Data for review —
-- Opening Marker --

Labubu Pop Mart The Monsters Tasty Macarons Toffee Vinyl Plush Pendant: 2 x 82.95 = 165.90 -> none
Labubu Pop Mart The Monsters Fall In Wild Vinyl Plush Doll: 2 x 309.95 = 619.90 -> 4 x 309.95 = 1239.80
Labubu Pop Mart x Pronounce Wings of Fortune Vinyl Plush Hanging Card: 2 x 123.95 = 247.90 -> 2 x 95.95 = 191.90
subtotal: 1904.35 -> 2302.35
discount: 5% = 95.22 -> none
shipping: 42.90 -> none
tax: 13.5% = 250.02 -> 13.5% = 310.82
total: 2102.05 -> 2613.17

-- Closing Marker --
-- Opening Marker --

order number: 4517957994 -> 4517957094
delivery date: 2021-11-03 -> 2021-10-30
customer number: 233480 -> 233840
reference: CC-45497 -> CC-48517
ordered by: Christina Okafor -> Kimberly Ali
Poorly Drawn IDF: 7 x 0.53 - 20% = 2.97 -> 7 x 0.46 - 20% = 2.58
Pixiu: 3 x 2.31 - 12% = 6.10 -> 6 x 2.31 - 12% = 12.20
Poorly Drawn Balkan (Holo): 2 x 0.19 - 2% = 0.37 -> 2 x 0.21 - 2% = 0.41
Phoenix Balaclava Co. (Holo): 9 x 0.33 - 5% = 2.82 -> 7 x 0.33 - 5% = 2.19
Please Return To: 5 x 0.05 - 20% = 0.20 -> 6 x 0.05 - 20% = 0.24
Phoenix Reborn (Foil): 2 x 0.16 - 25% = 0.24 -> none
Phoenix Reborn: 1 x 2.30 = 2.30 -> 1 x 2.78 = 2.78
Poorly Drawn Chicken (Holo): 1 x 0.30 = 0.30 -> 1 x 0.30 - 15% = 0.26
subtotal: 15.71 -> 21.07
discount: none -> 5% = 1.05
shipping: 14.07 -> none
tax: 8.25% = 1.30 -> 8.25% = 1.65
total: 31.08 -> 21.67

-- Closing Marker --

Required work —
One stretch of the lines above is wanted, from the line that contains "Phoenix Reborn: 1" through the line that contains "total: 31.08 -> 21.67". Output it exactly.

Exercise result —
Phoenix Reborn: 1 x 2.30 = 2.30 -> 1 x 2.78 = 2.78
Poorly Drawn Chicken (Holo): 1 x 0.30 = 0.30 -> 1 x 0.30 - 15% = 0.26
subtotal: 15.71 -> 21.07
discount: none -> 5% = 1.05
shipping: 14.07 -> none
tax: 8.25% = 1.30 -> 8.25% = 1.65
total: 31.08 -> 21.67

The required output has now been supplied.